Question

A circular disc of radius \(R\) (in cm) has a uniform absorption coefficient of \(1\ \text{cm}^{-1}\). Consider a single ray passing through the disc in the plane of the disc. The shortest distance from the center of the disc to the ray is \(t\) (in cm). If \(I_i\) is the intensity of the incident ray and \(I_o\) is the intensity of the transmitted ray, then \(\log\!\left(\dfrac{I_i}{I_o}\right)\) is given by ____________________.

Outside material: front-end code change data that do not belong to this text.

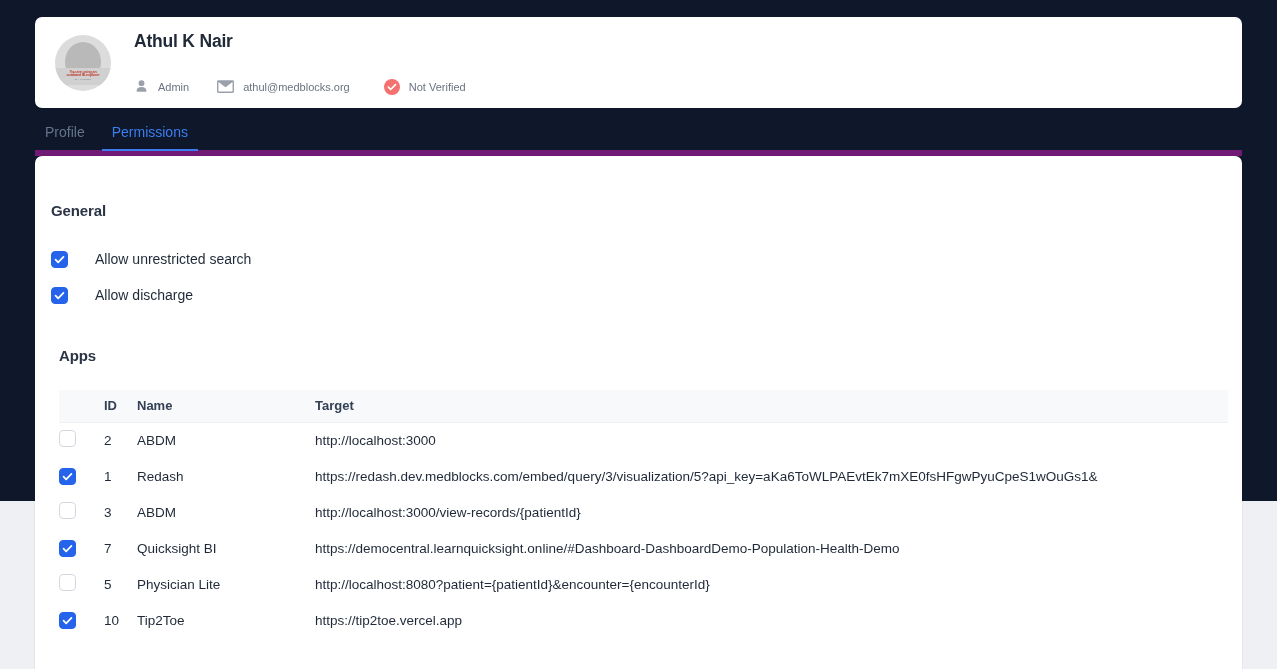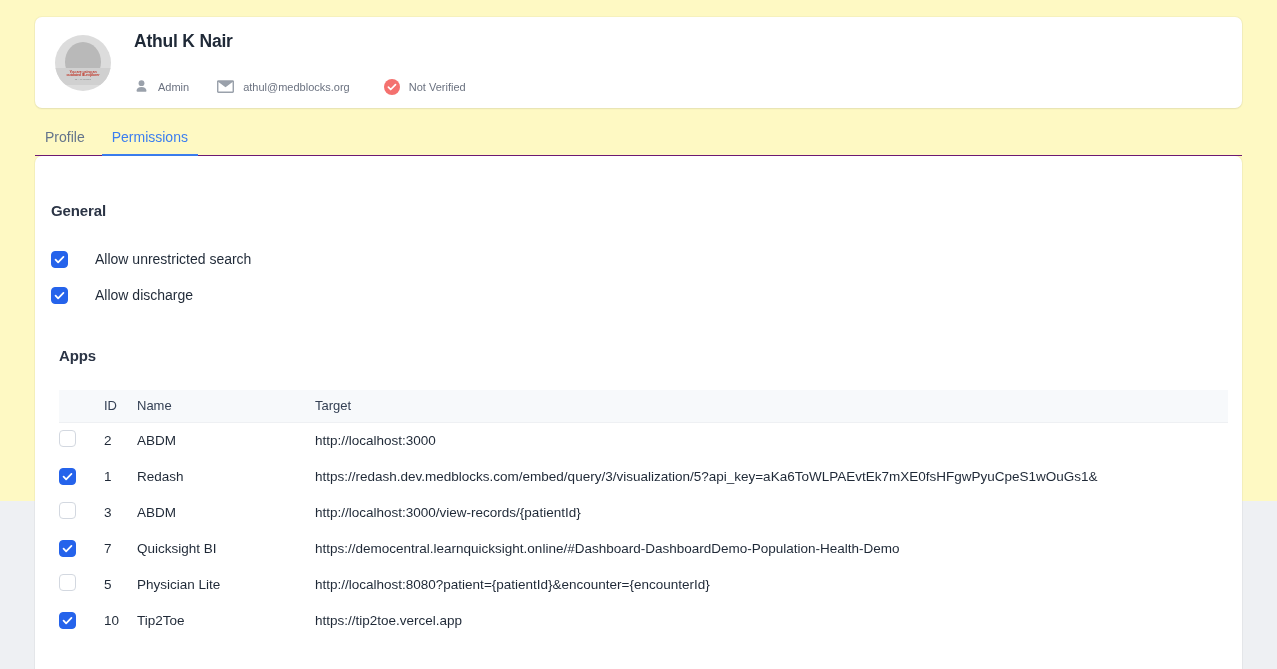"Athul K Nair" .page { background: #fef9c3 -> #0f172a }
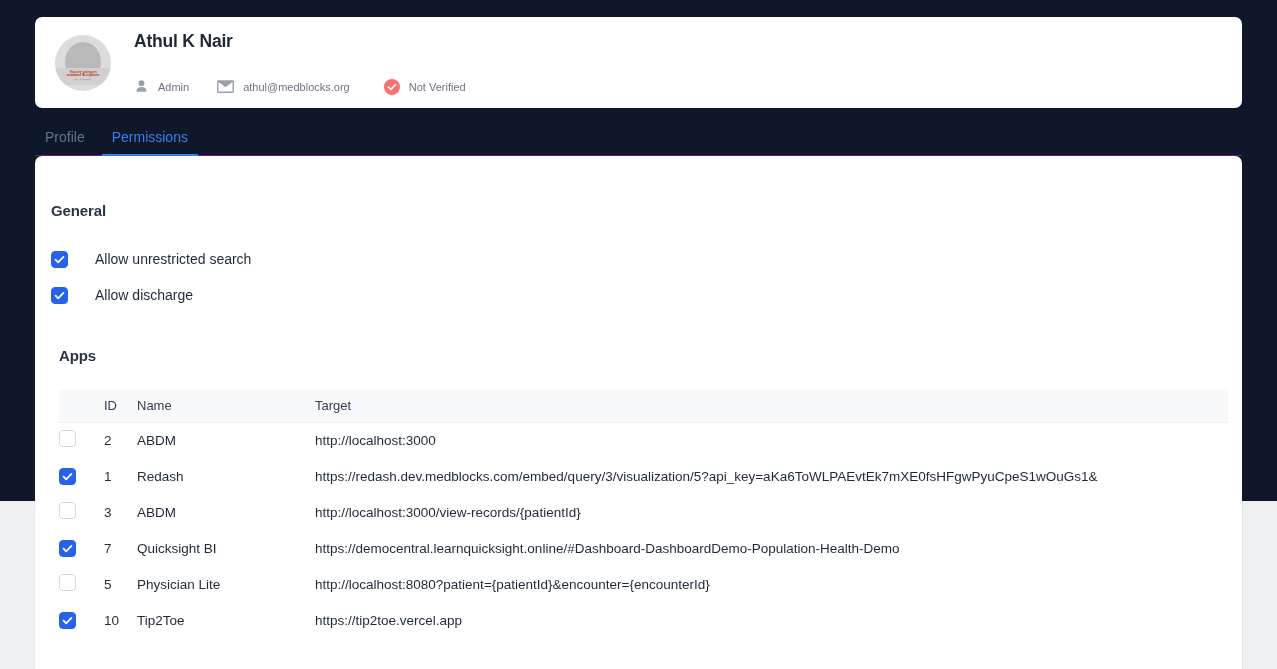"Profile" .tabs { border-bottom: 1px solid #701a75 -> 6px solid #701a75 }
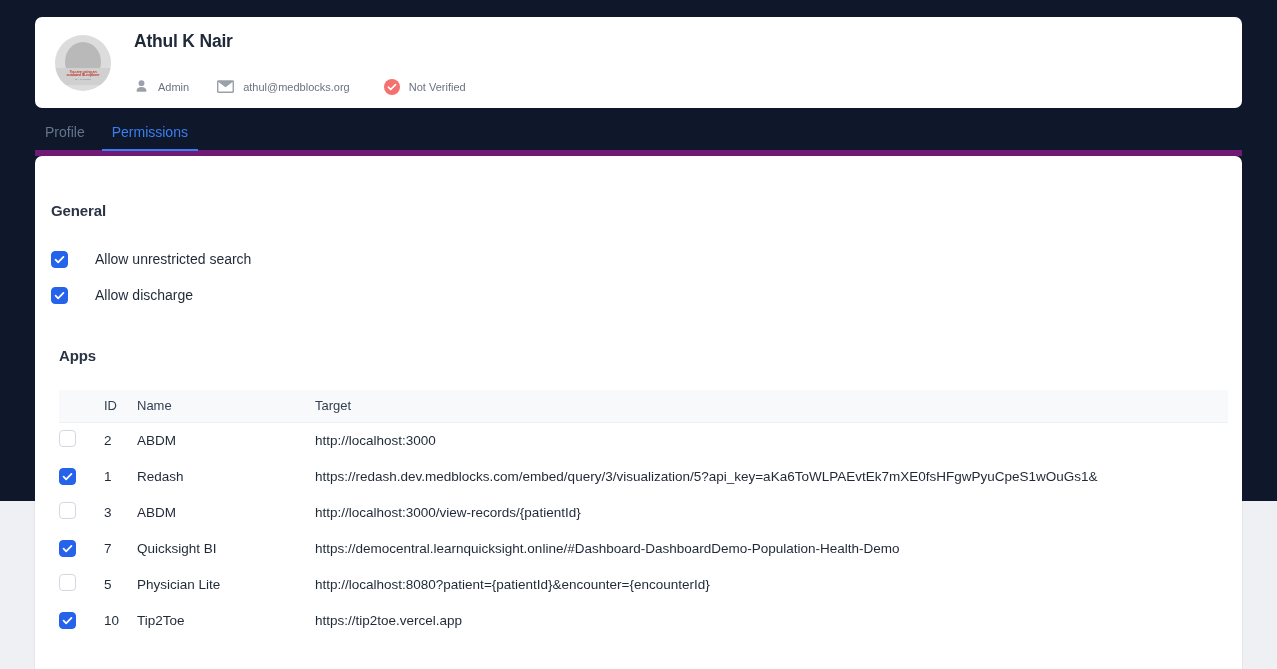"ID" table.apps thead th { font-weight: normal -> bold }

• A. \(2\sqrt{R^{2}-t^{2}}\)
• B. \(2R\)
• C. \(1\)
• D. \(2\sqrt{R-t}\)

Hint:

- For a uniform absorber, \(I=I_0 e^{-\mu L}\). - The path length through a circle for a ray at offset \(t\) is the chord length \(2\sqrt{R^2-t^2}\).

Answer 1

The Correct Option is A

Step 1: Beer–Lambert law: \(I_o = I_i e^{-\mu L}\), where \(\mu\) is the absorption coefficient and \(L\) is the path length through the absorber. Hence \[ \log\!\left(\frac{I_i}{I_o}\right)=\mu L . \] Step 2: Here \(\mu = 1\ \text{cm}^{-1}\), so \(\log(I_i/I_o) = L\). The ray passes through the disc along a chord whose distance from the center is \(t\). The chord length is \[ L = 2\sqrt{R^2 - t^2}. \] Step 3: Therefore, \[ \log\!\left(\frac{I_i}{I_o}\right)=2\sqrt{R^2 - t^2}. \]